• Task statement:
The records need to be set down again exactly as they appear.

• Change listing data:

= = = = =

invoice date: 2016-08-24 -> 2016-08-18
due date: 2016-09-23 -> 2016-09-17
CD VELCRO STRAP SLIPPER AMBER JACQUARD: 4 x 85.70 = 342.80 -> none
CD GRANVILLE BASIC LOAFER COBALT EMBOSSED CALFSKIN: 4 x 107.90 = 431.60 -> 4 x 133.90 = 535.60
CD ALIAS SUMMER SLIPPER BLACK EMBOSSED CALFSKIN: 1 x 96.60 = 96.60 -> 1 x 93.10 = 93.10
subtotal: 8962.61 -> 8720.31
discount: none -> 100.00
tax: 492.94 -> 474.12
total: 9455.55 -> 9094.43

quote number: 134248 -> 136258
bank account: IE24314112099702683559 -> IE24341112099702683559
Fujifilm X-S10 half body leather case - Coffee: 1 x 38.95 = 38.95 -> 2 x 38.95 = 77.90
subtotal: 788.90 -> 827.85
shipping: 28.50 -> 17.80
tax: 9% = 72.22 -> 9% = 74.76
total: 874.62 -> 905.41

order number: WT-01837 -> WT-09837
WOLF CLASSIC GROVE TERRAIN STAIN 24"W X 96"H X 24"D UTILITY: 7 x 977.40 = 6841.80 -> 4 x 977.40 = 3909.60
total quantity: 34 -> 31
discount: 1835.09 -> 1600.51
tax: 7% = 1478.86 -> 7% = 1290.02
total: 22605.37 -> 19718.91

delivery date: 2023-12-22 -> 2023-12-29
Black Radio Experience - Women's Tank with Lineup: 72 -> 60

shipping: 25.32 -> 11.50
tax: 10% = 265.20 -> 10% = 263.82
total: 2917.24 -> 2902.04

= = = = =

• Exercise result:
invoice date: 2016-08-24 -> 2016-08-18
due date: 2016-09-23 -> 2016-09-17
CD VELCRO STRAP SLIPPER AMBER JACQUARD: 4 x 85.70 = 342.80 -> none
CD GRANVILLE BASIC LOAFER COBALT EMBOSSED CALFSKIN: 4 x 107.90 = 431.60 -> 4 x 133.90 = 535.60
CD ALIAS SUMMER SLIPPER BLACK EMBOSSED CALFSKIN: 1 x 96.60 = 96.60 -> 1 x 93.10 = 93.10
subtotal: 8962.61 -> 8720.31
discount: none -> 100.00
tax: 492.94 -> 474.12
total: 9455.55 -> 9094.43

quote number: 134248 -> 136258
bank account: IE24314112099702683559 -> IE24341112099702683559
Fujifilm X-S10 half body leather case - Coffee: 1 x 38.95 = 38.95 -> 2 x 38.95 = 77.90
subtotal: 788.90 -> 827.85
shipping: 28.50 -> 17.80
tax: 9% = 72.22 -> 9% = 74.76
total: 874.62 -> 905.41

order number: WT-01837 -> WT-09837
WOLF CLASSIC GROVE TERRAIN STAIN 24"W X 96"H X 24"D UTILITY: 7 x 977.40 = 6841.80 -> 4 x 977.40 = 3909.60
total quantity: 34 -> 31
discount: 1835.09 -> 1600.51
tax: 7% = 1478.86 -> 7% = 1290.02
total: 22605.37 -> 19718.91

delivery date: 2023-12-22 -> 2023-12-29
Black Radio Experience - Women's Tank with Lineup: 72 -> 60

shipping: 25.32 -> 11.50
tax: 10% = 265.20 -> 10% = 263.82
total: 2917.24 -> 2902.04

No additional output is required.